Stored items:
.....
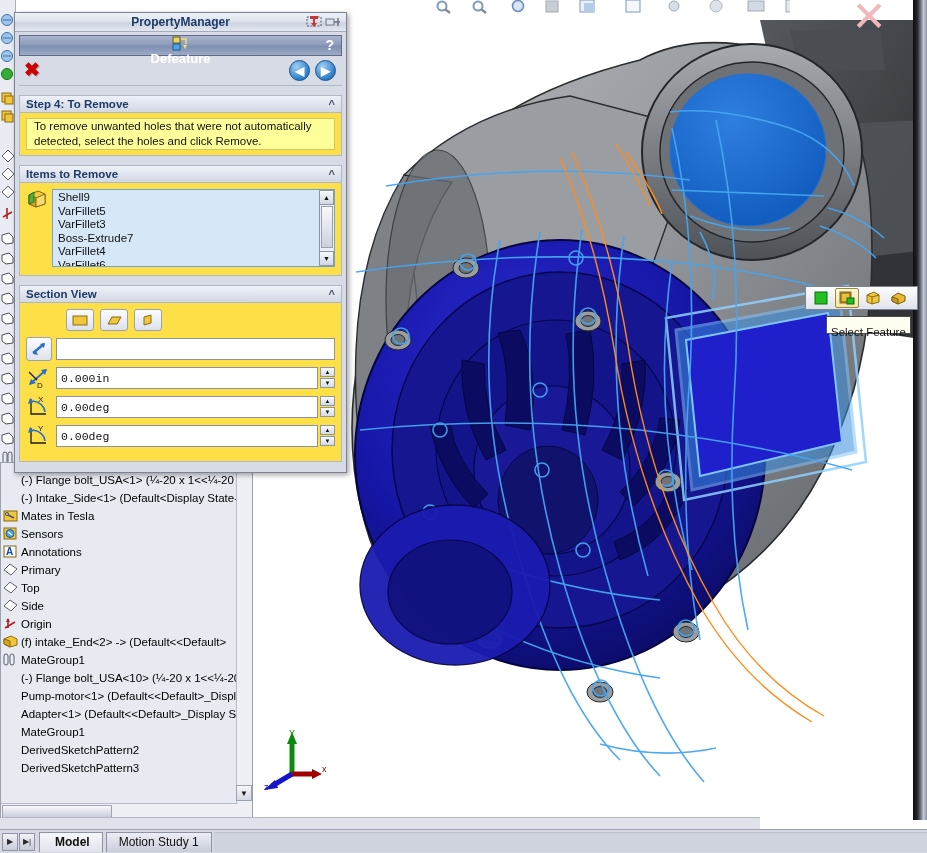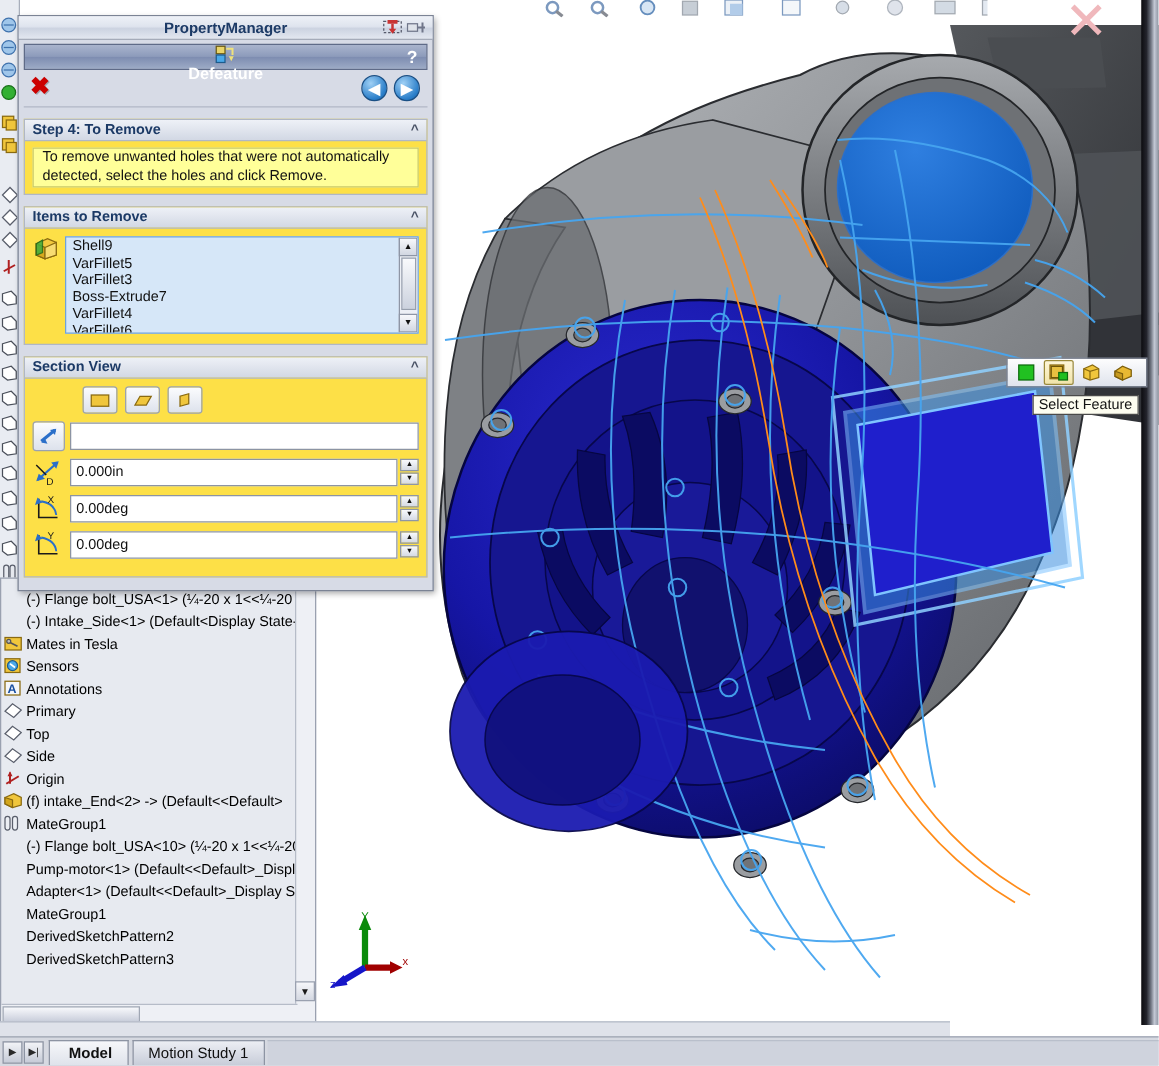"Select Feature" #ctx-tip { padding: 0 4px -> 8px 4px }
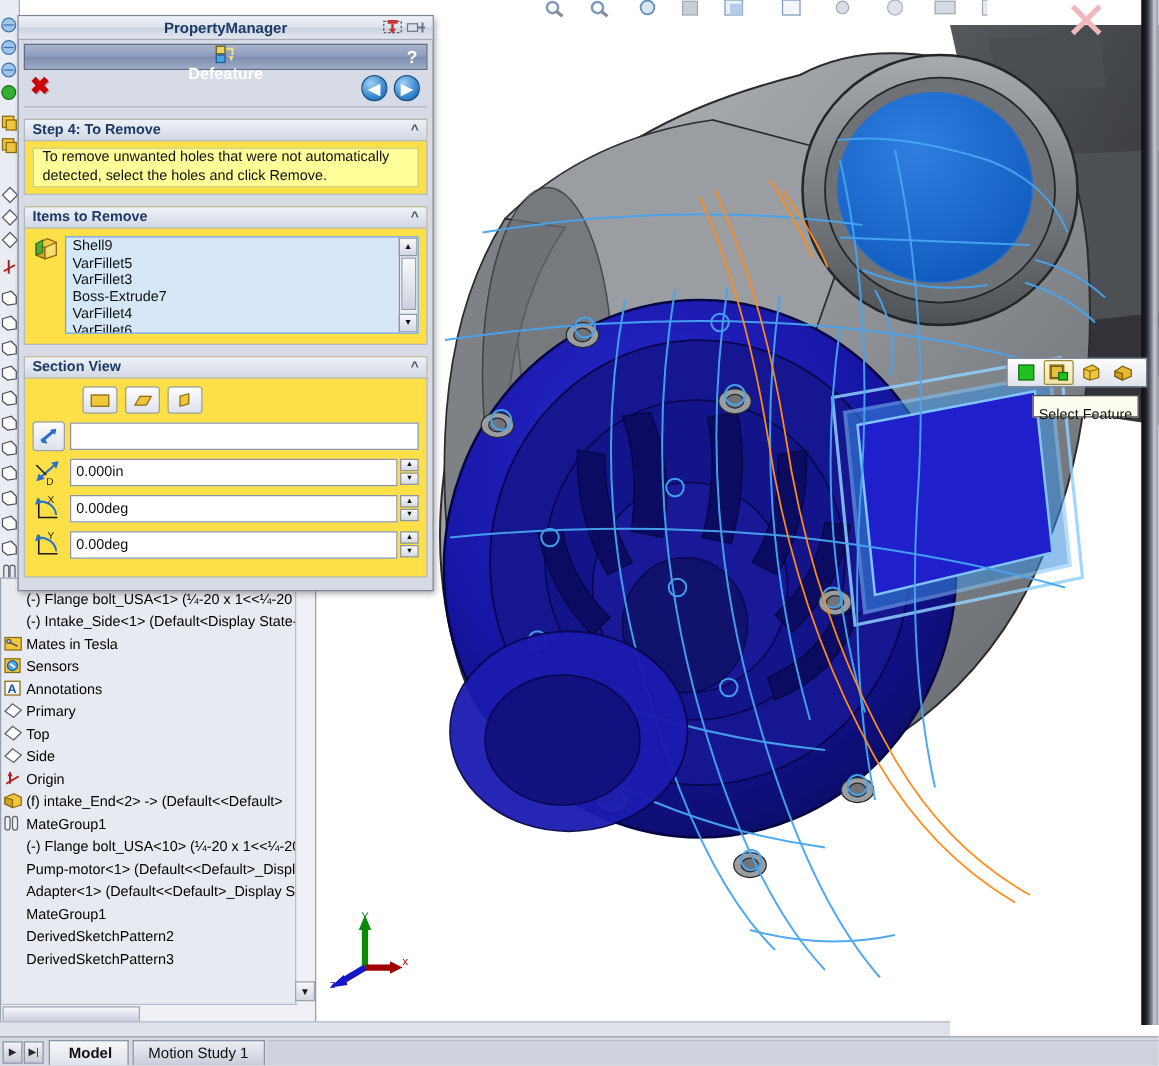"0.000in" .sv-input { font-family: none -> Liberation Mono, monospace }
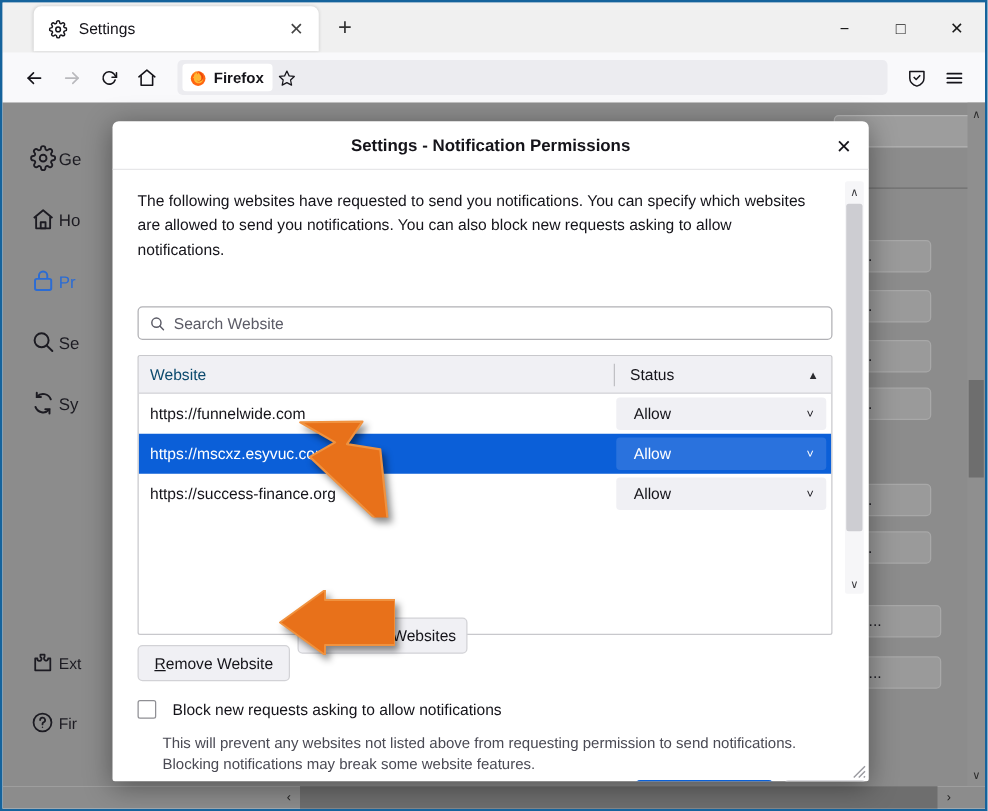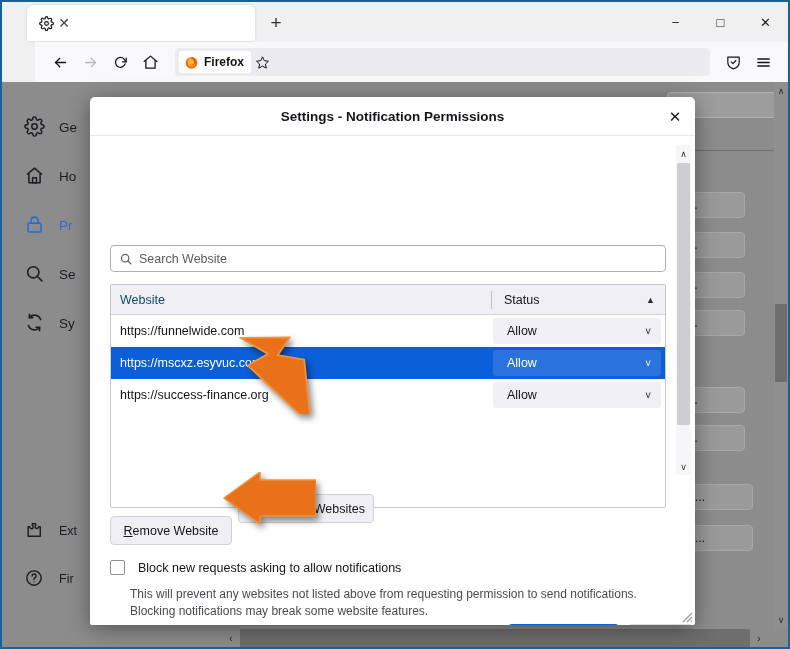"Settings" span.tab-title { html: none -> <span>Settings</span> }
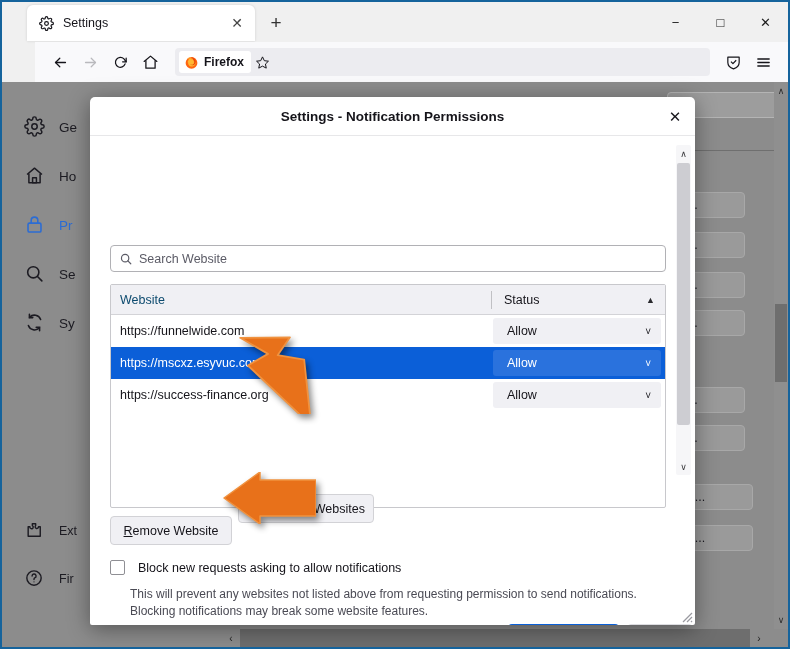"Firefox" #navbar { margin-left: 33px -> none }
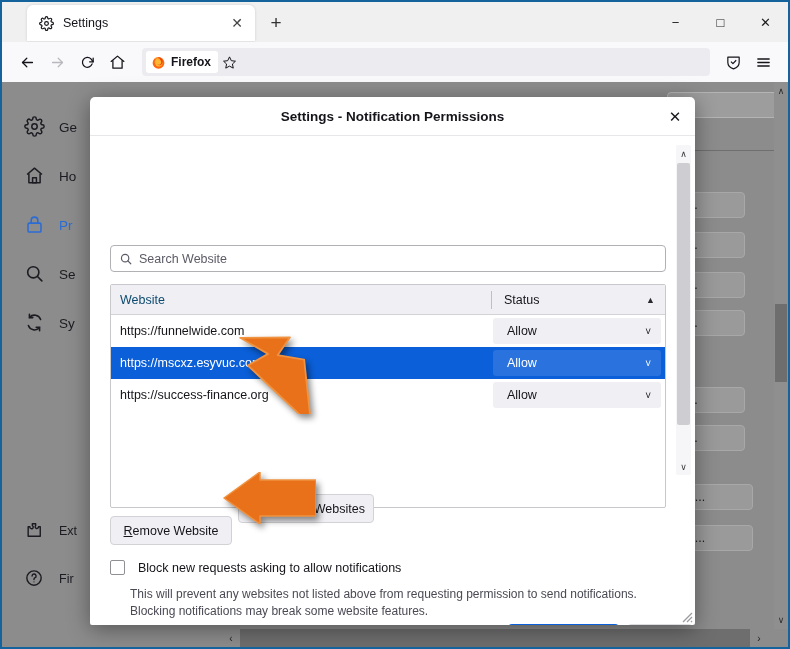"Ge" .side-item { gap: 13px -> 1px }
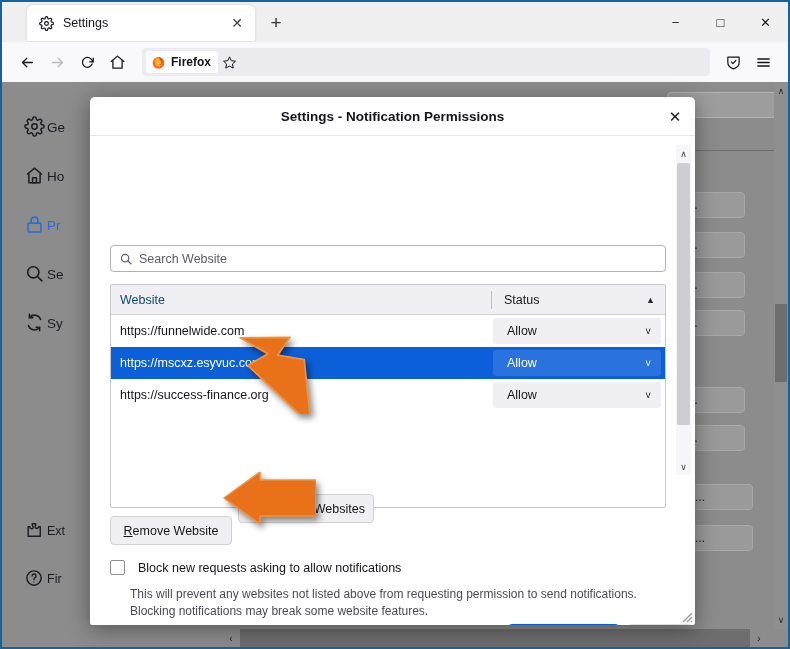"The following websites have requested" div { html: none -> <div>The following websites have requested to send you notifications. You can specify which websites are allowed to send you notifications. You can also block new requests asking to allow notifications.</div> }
.....
INSTRUCTIONS FOR THE TASK: Leave out the pictures, and write out exactly the lines from the line containing "margin-left: 33px ->" through the end of the records above.

SOLUTION TO THE PROBLEM:
"Firefox" #navbar { margin-left: 33px -> none }
"Ge" .side-item { gap: 13px -> 1px }
"The following websites have requested" div { html: none -> <div>The following websites have requested to send you notifications. You can specify which websites are allowed to send you notifications. You can also block new requests asking to allow notifications.</div> }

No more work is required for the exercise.